HIV-1 replication is induced by an excess of iron and iron chelation by desferrioxamine (DFO) inhibits viral replication by reducing proliferation of infected cells. Treatment of cells with DFO and 2-hydroxy-1-naphthylaldehyde isonicotinoyl hydrazone (311) inhibit expression of proteins that regulate cell-cycle progression, including cycle-dependent kinase 2 (CDK2). Our recent studies showed that CDK2 participates in HIV-1 transcription and viral replication suggesting that inhibition of CDK2 by iron chelators might also affect HIV-1 transcription. Here we evaluated the effect of a clinically approved orally effective iron chelator, 4-[3,5-bis-(hydroxyphenyl)-1,2,4-triazol-1-yl]-benzoic acid (ICL670) and 311 on HIV-1 transcription. Both ICL670 and 311 inhibited Tat-induced HIV-1 transcription in CEM-T cells, 293T and HeLa cells.
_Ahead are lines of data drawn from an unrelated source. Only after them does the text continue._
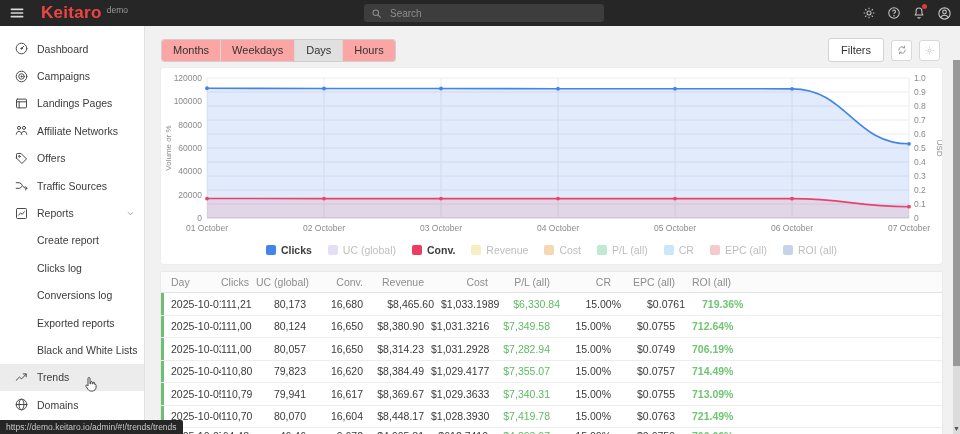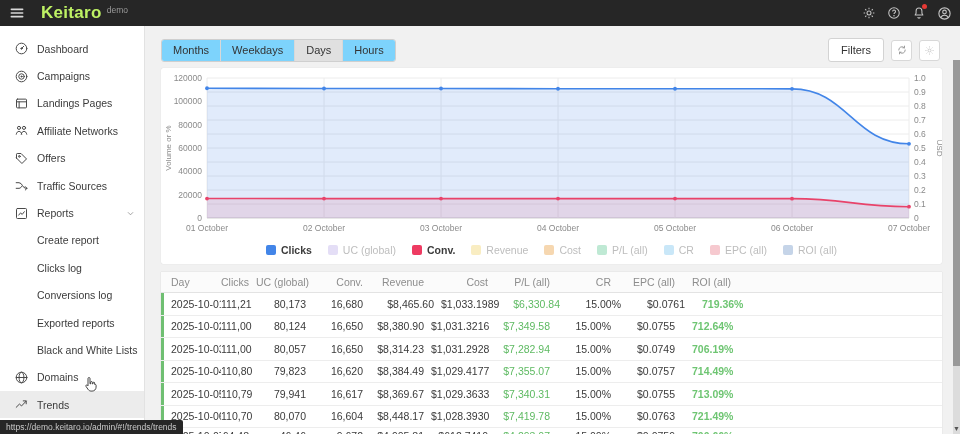--- a/index.html
+++ b/index.html
@@ -2,21 +2,21 @@
 <html><head>
 <meta charset="utf-8">
 <style>
   html,body{margin:0;padding:0;width:960px;height:434px;overflow:hidden;
     font-family:"Liberation Sans",sans-serif;background:#f1f1f1;position:relative;}
   *{box-sizing:border-box;}
   
   .topbar{position:absolute;left:0;top:0;width:960px;height:26px;background:#262626;
     display:flex;align-items:center;z-index:30;}
   .hamb{color:#d8d8d8;margin:0 9px 0 9px;display:flex;}
-  .logo{color:#bef264;font-weight:bold;font-size:17px;letter-spacing:.3px;margin-left:7px;}
+  .logo{color:#ef4444;font-weight:bold;font-size:17px;letter-spacing:.3px;margin-left:7px;}
   .demo{color:#9a9a9a;font-size:8.5px;margin:-6px 0 0 5px;}
   .search{position:absolute;left:364px;top:4px;width:240px;height:18px;background:#3d3d3d;
     border-radius:3px;display:flex;align-items:center;padding:0 7px;}
   .search svg{flex:none;color:#8f8f8f;}
   .search input{background:transparent;border:none;outline:none;color:#cfcfcf;
     font-size:10px;margin-left:6px;width:100%;font-family:inherit;}
   .search input::placeholder{color:#8f8f8f;}
   .top-icons{position:absolute;right:8px;top:0;height:26px;display:flex;align-items:center;gap:11px;}
   .tico{color:#c3c3c3;position:relative;display:flex;}
   .bell-dot{position:absolute;right:-1px;top:-2px;width:5px;height:5px;border-radius:50%;background:#e53935;}
@@ -27,21 +27,21 @@
     font-size:10.5px;color:#3b3b3b;position:relative;}
   .side-item .sico{width:15px;height:15px;color:#4a4a4a;margin-right:8px;flex:none;display:flex;}
   .side-item.indent{padding-left:37px;}
   .side-item.active{background:#ececec;}
   .side-item .chev{position:absolute;right:9px;color:#8f8f8f;display:flex;}
   
   .content{position:absolute;left:146px;top:26px;right:0;bottom:0;background:#f1f1f1;overflow:hidden;}
   .toolbar{position:absolute;left:15px;right:20px;top:11px;height:26px;display:flex;align-items:center;}
   .tabs{display:flex;background:#fff;border:1px solid #cfcfcf;border-radius:3px;overflow:hidden;height:23px;}
   .tab{padding:0 11px;font-size:11px;color:#333;display:flex;align-items:center;cursor:pointer;
-    border-right:1px solid #d8d8d8;background:#7dd3fc;}
+    border-right:1px solid #d8d8d8;background:#fca5a5;}
   .tab:last-child{border-right:none;}
   .tab.active{background:#e0e0e0;}
   .tools{margin-left:auto;display:flex;align-items:center;gap:7px;}
   .btn{background:#fff;border:1px solid #d3d3d3;border-radius:3px;height:24px;padding:0 12px;
     font-size:11px;color:#333;font-family:inherit;cursor:pointer;}
   .select{background:#fff;border:1px solid #d3d3d3;border-radius:3px;height:24px;width:108px;
     display:flex;align-items:center;padding:0 8px;font-size:11px;color:#333;cursor:pointer;}
   .select .chev{margin-left:auto;color:#777;display:flex;}
   .iconbtn{background:#fff;border:1px solid #d8d8d8;border-radius:3px;width:21px;height:21px;
     display:flex;align-items:center;justify-content:center;color:#9a9a9a;cursor:pointer;padding:0;}
@@ -84,20 +84,27 @@
 <body>
 
 <div class="topbar">
   <span class="hamb">
     <svg width="16" height="16" viewBox="0 0 24 24" fill="none" stroke="currentColor" stroke-width="2.4" stroke-linecap="round">
         <path d="M3.5 6.5h17M3.5 12h17M3.5 17.5h17"></path>
       </svg>
   </span>
   <span class="logo">Keitaro</span>
   <span class="demo">demo</span>
+  <div class="search">
+    <svg width="11" height="11" viewBox="0 0 24 24" fill="none" stroke="currentColor" stroke-width="2.2" stroke-linecap="round">
+        <circle cx="10.5" cy="10.5" r="6"></circle>
+        <path d="M15.2 15.2L20.5 20.5"></path>
+      </svg>
+    <input placeholder="Search" style="">
+  </div>
   <div class="top-icons">
     <span class="tico">
       <svg width="14" height="14" viewBox="0 0 24 24" fill="none" stroke="currentColor" stroke-width="1.8">
           <circle cx="12" cy="12" r="3.4"></circle>
           <path d="M12 2.8v2.6M12 18.6v2.6M2.8 12h2.6M18.6 12h2.6M5.5 5.5l1.9 1.9M16.6 16.6l1.9 1.9M18.5 5.5l-1.9 1.9M7.4 16.6l-1.9 1.9"></path>
         </svg>
     </span>
     <span class="tico">
       <svg width="14" height="14" viewBox="0 0 24 24" fill="none" stroke="currentColor" stroke-width="1.8">
           <circle cx="12" cy="12" r="9"></circle>
@@ -202,38 +209,38 @@
     </div>
     <div class="side-item indent">
       <span>Conversions log</span>
     </div>
     <div class="side-item indent">
       <span>Exported reports</span>
     </div>
     <div class="side-item indent">
       <span>Black and White Lists</span>
     </div>
+    <div class="side-item active">
+      <span class="sico">
+        <svg width="15" height="15" viewBox="0 0 24 24" fill="none" stroke="currentColor" stroke-width="1.6" stroke-linecap="round" stroke-linejoin="round">
+          <path d="M3.5 16.5l5.2-5.2 3.4 3 7.4-7.8"></path>
+          <path d="M14.8 6.2h4.7v4.7"></path>
+        </svg>
+      </span>
+      <span>Trends</span>
+    </div>
     <div class="side-item">
       <span class="sico">
         <svg width="15" height="15" viewBox="0 0 24 24" fill="none" stroke="currentColor" stroke-width="1.6" stroke-linecap="round" stroke-linejoin="round">
           <circle cx="12" cy="12" r="8.5"></circle>
           <ellipse cx="12" cy="12" rx="3.9" ry="8.5"></ellipse>
           <path d="M3.5 12h17"></path>
         </svg>
       </span>
       <span>Domains</span>
-    </div>
-    <div class="side-item active">
-      <span class="sico">
-        <svg width="15" height="15" viewBox="0 0 24 24" fill="none" stroke="currentColor" stroke-width="1.6" stroke-linecap="round" stroke-linejoin="round">
-          <path d="M3.5 16.5l5.2-5.2 3.4 3 7.4-7.8"></path>
-          <path d="M14.8 6.2h4.7v4.7"></path>
-        </svg>
-      </span>
-      <span>Trends</span>
     </div>
   </nav>
 
 <main class="content">
   <div class="toolbar">
     <div class="tabs" id="tabs">
         <span class="tab">Months</span>
         <span class="tab">Weekdays</span>
         <span class="tab active">Days</span>
         <span class="tab">Hours</span>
Neither ICL670 nor 311 induced cytotoxicity at concentrations that inhibited HIV-1 transcription. The chelators decreased cellular activity of CDK2 and reduced HIV-1 Tat phosphorylation by CDK2. Neither ICL670A or 311 decreased CDK9 protein level but significantly reduced association of CDK9 with cyclin T1 and reduced phosphorylation of Ser-2 residues of RNA polymerase II C-terminal domain. In conclusion, our findings add to the evidence that iron chelators can inhibit HIV-1 transcription by deregulating CDK2 and CDK9. Further consideration should be given to the development of iron chelators for future anti-retroviral therapeutics.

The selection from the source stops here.